Customer question: Does your cheese production use iodine-free table salt?
The customer inquiry was: “Hello, I would like to order from you, but I have concerns that the cheese is made with iodized salt. I am not allowed to take iodine in addition to myself!
First of all – in our dairy we only use genuine, natural (untreated), non-iodised (iodine-free) Austrian saline salt (table salt).
Evaporated salt or saline salt is extracted from salt deposits stored in the ground. For this purpose, boreholes are drilled into the salt-bearing layer and groundwater is channelled over them to dissolve the salt rocks. The resulting brine is pumped out. The common salt is extracted by concentrating the brine in large boiling pans by evaporating the liquid.
We obtain this table salt finely and uniodized from the Bruggmühle in Egg.
Important: Our cheeses do not receive any additional iodine contamination from salt!
Our cheese is a pure natural product and should remain so. The choice was therefore from the outset on salt mined in the mine, which is not mixed with iodine.
The question about iodine made us curious why we did some research on this topic and discovered interesting things. Iodine is a big topic.
What is iodine anyway – we found it on the Internet?
“Iodine is the substance that ignites the flame of life and keeps it going. With the help of our thyroid gland, in which the iodine manifests itself, it can either dampen this flame or ignite it into an unbridled fire” (Scholz, 1990).

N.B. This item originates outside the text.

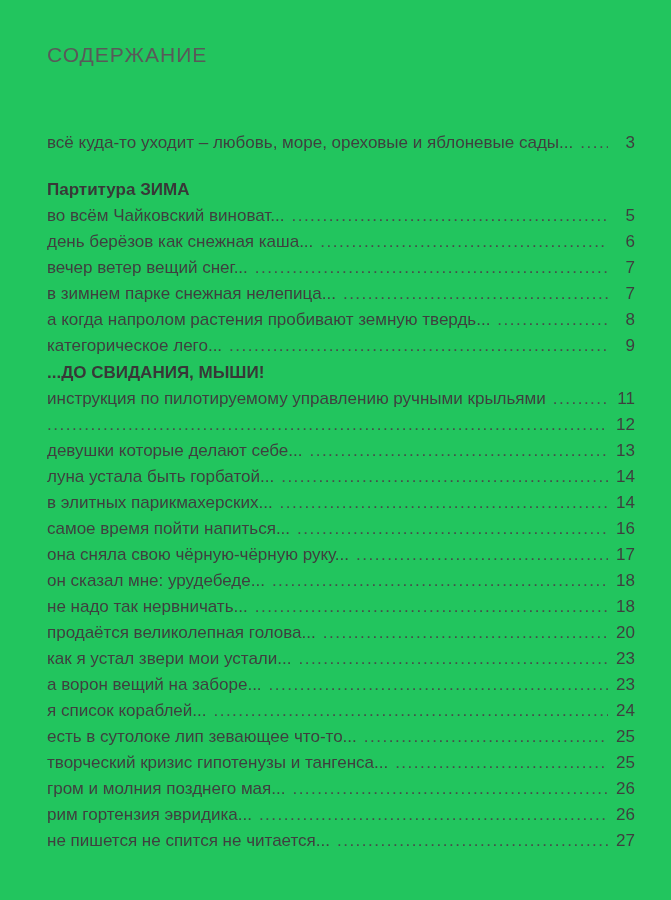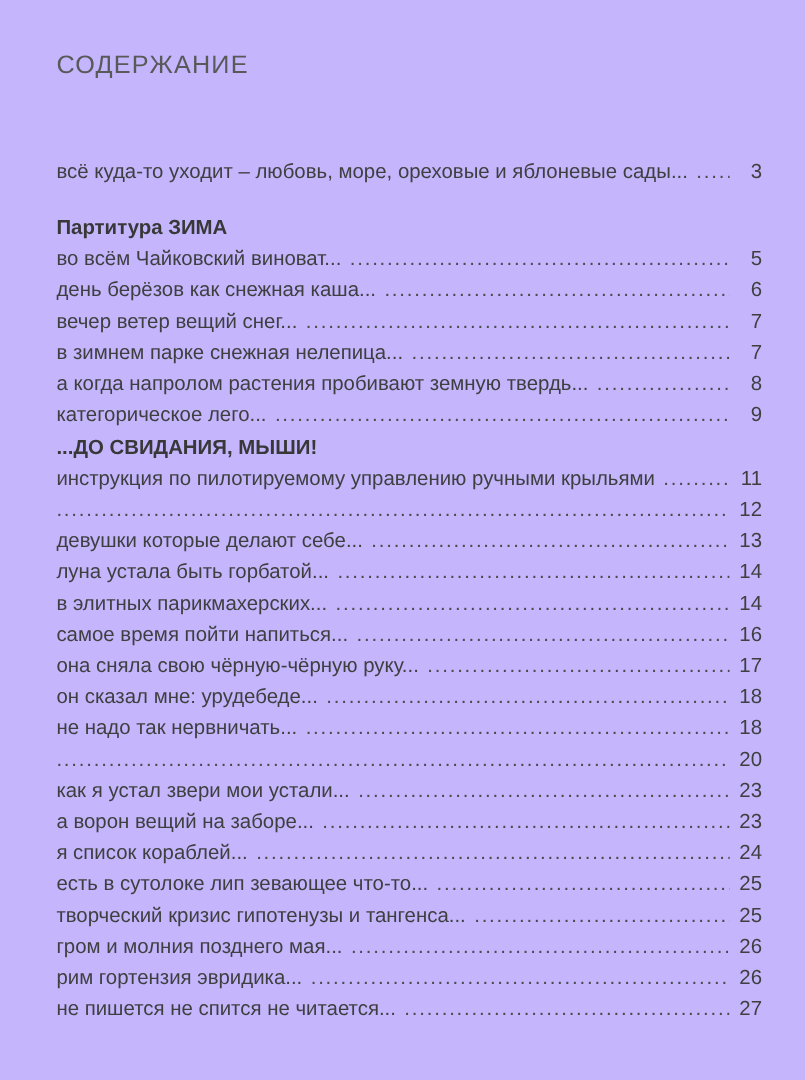"СОДЕРЖАНИЕ" .page { background: #c4b5fd -> #22c55e }
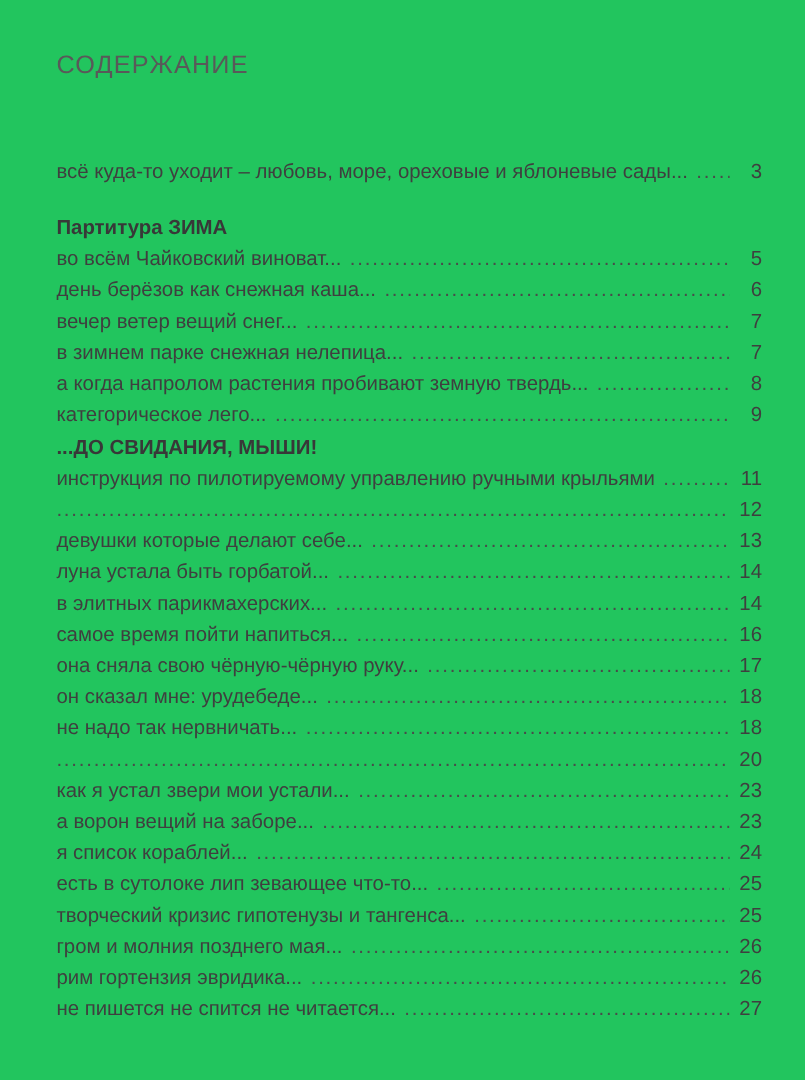"продаётся великолепная голова..." span.t { html: none -> <span>продаётся великолепная голова...</span> }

Iodine is an element that is virtually absent from nature in its pure form. It usually occurs as salt or in compounds. The inorganic iodine salts occur most frequently as sodium iodate or sodium periodate, the organic compounds in seaweed, seaweed or sponges. It is precisely from these raw materials that pure iodine is obtained.
Iodine is a component of the thyroid hormones triidothyronine T3 and tetraiodothyronine T4. These play an important role in embryonic development, energy metabolism, regulation of tissue and cell growth and cell division. Half of the iodine contained in the body is found in the thyroid gland, a quarter in the muscles and the rest in the skin, blood and other components of the body. The daily iodine requirement is 150-300 µg. For example, about 5 g of iodised table salt during daily cooking provides the human organism with 80µg of iodine.
An advantage for people who used to live by the sea: Further iodine sources can be found in sea fish, shellfish, algae, kiwi, ruccola, sour cherry juice concentrates and iodine-rich mineral waters.
Many areas are iodine deficient, including the Alps. In Austria, table salt has therefore been iodised since 1923. As a result, the most severe consequences of iodine deficiency have been drastically reduced.
Iodine deficiency conditions during pregnancy lead to the child’s mental retardation, cretinism, dwarfism and hearing impairment. Developing countries in particular are still affected today. Iodine deficiency can cause reduced mental performance in schoolchildren.
What’s the thyroid doing in the body?
The two important hormones triiodothyronine (T3) and thyroxine (T4) are produced in the thyroid gland. The thyroid gland needs protein and iodine to produce these hormones. Since the human body does not produce its own iodine, a sufficient amount must be ingested through food.
Iodine deficiency can cause the thyroid gland to enlarge and form a goitre.
What happens if the thyroid gland is overactive or underactive?
Over- or under-functioning is when the thyroid gland produces too many or too few hormones. This has an effect on the areas of the body controlled by the thyroid gland.
The symptoms are manifold: hyperthyroidism can manifest itself in nervousness, poor concentration, sleep disorders or increased sweating. Symptoms of hypothyroidism, on the other hand, can be sensitivity to cold, listlessness or depressive moods.
Other iodine effects
- Iodine has a germicidal effect against bacteria, viruses, fungi and is used as tincture, ointment or suppository.
- Iodine has an expectorant effect and is used in the treatment of respiratory diseases.
- Iodine also has an effect on connective tissue and loosens it (swelling). It has an influence on wound healing, on blood vessels (arteriosclerosis) and cartilage (arthrosis) and also on the eye media (e.g. vitreous body, cornea, lens).
- Iodine has an effect on the eye in the case of vitreous opacities, dry eyes, beginning macular degeneration and cataracts.
- Iodine generally acts as a radical scavenger and inhibits the effect of free radicals in the body, which play a role in all degenerative diseases, especially those of advanced age (arteriosclerosis, diabetes, eye and joint diseases, etc.).
- The various effects of iodide and iodine in the body have not yet been sufficiently researched. There are still many open questions with regard to the mechanisms of action, in which forms iodine is present in the body, how it is transported and how the control loops work.